Would you transcribe the whole listing exactly, minus its pictures?
'''
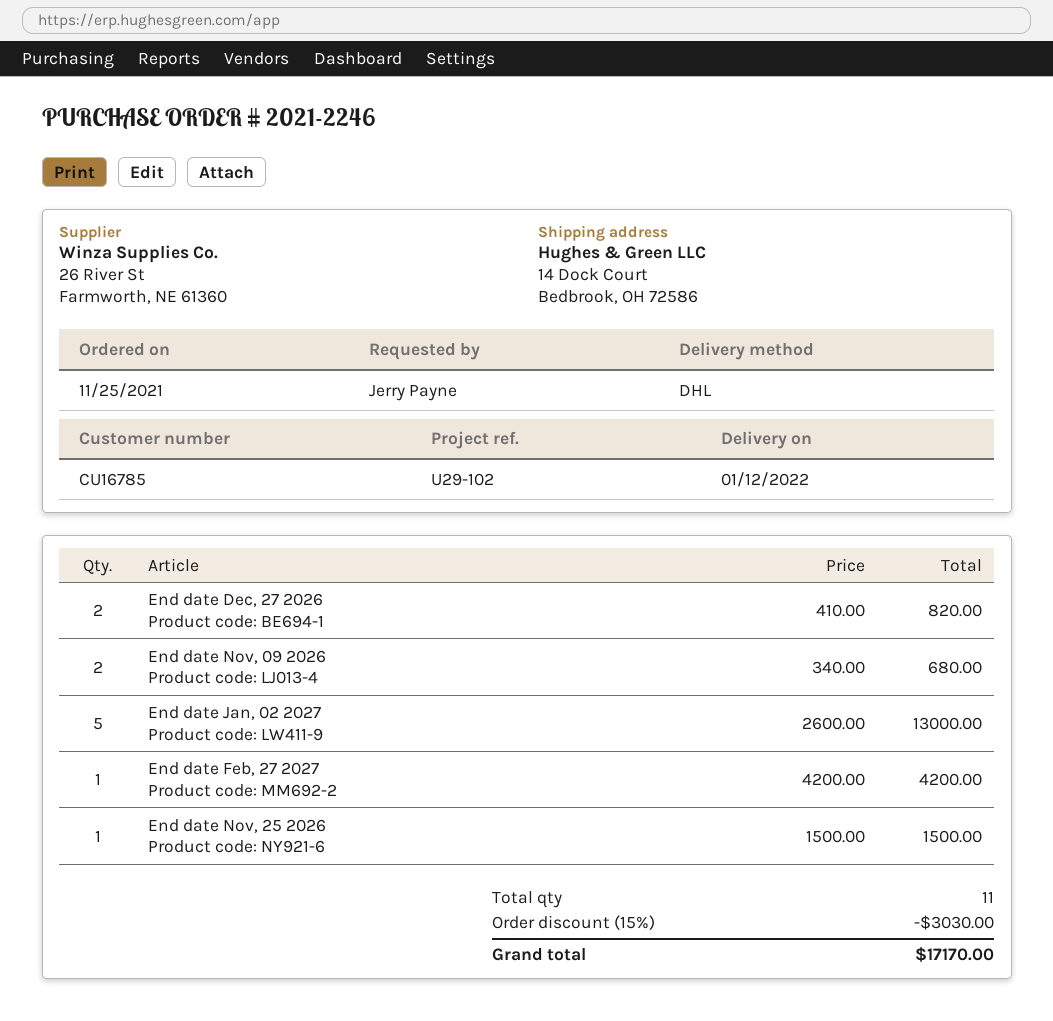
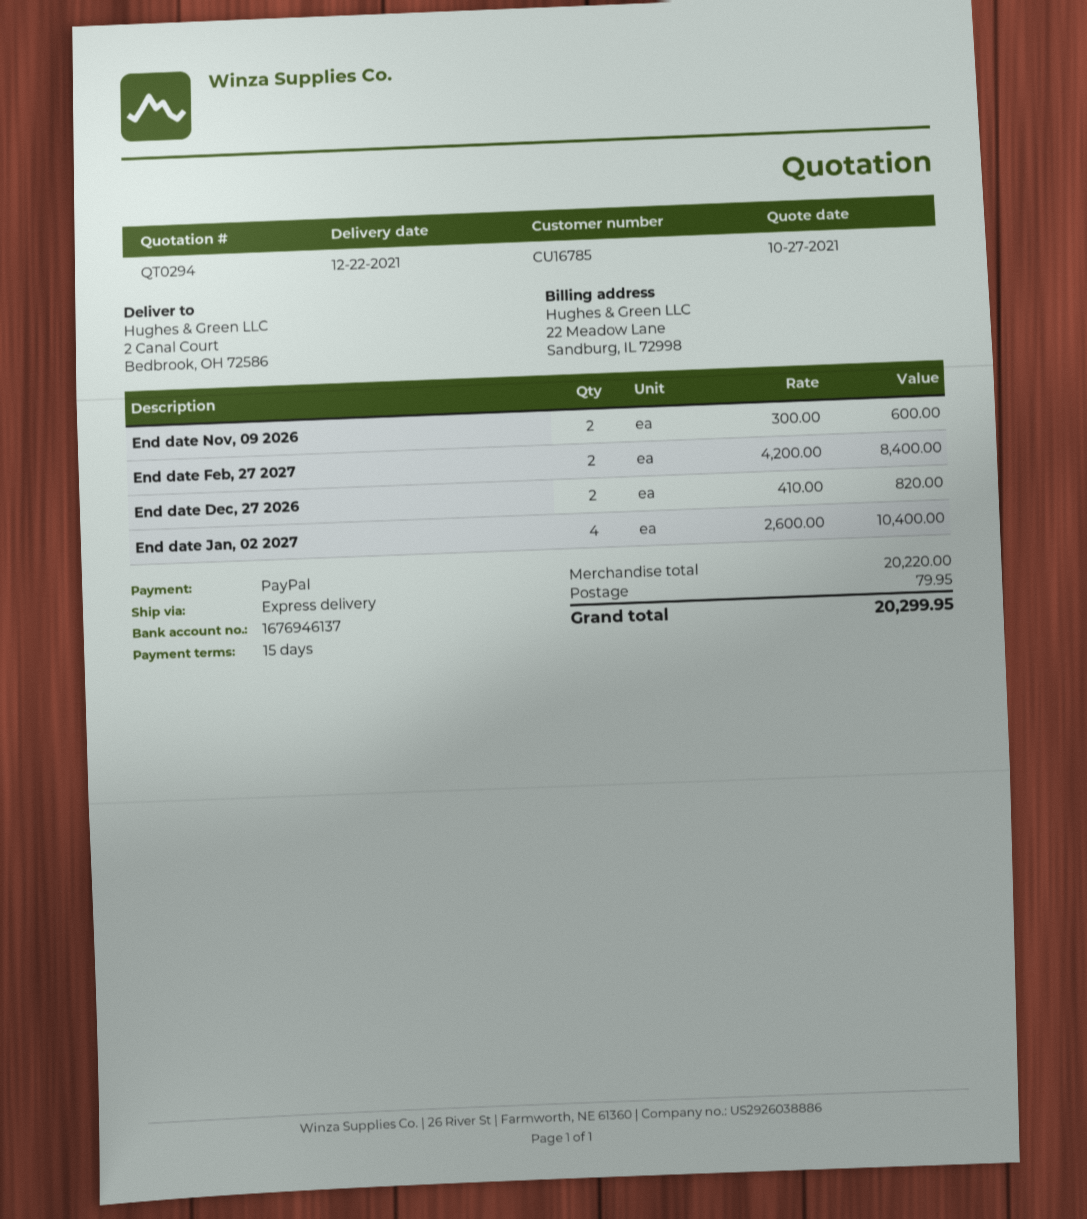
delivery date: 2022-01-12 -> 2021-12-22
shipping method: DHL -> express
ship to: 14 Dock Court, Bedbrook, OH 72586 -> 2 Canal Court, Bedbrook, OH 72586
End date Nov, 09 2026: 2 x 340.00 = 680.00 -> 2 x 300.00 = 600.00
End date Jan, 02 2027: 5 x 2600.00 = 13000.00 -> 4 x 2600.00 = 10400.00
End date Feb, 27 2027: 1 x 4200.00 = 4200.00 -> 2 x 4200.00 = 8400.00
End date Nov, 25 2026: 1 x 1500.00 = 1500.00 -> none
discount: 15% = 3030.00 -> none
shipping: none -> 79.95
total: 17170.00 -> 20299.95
'''
## Exercise result
delivery date: 2022-01-12 -> 2021-12-22
shipping method: DHL -> express
ship to: 14 Dock Court, Bedbrook, OH 72586 -> 2 Canal Court, Bedbrook, OH 72586
End date Nov, 09 2026: 2 x 340.00 = 680.00 -> 2 x 300.00 = 600.00
End date Jan, 02 2027: 5 x 2600.00 = 13000.00 -> 4 x 2600.00 = 10400.00
End date Feb, 27 2027: 1 x 4200.00 = 4200.00 -> 2 x 4200.00 = 8400.00
End date Nov, 25 2026: 1 x 1500.00 = 1500.00 -> none
discount: 15% = 3030.00 -> none
shipping: none -> 79.95
total: 17170.00 -> 20299.95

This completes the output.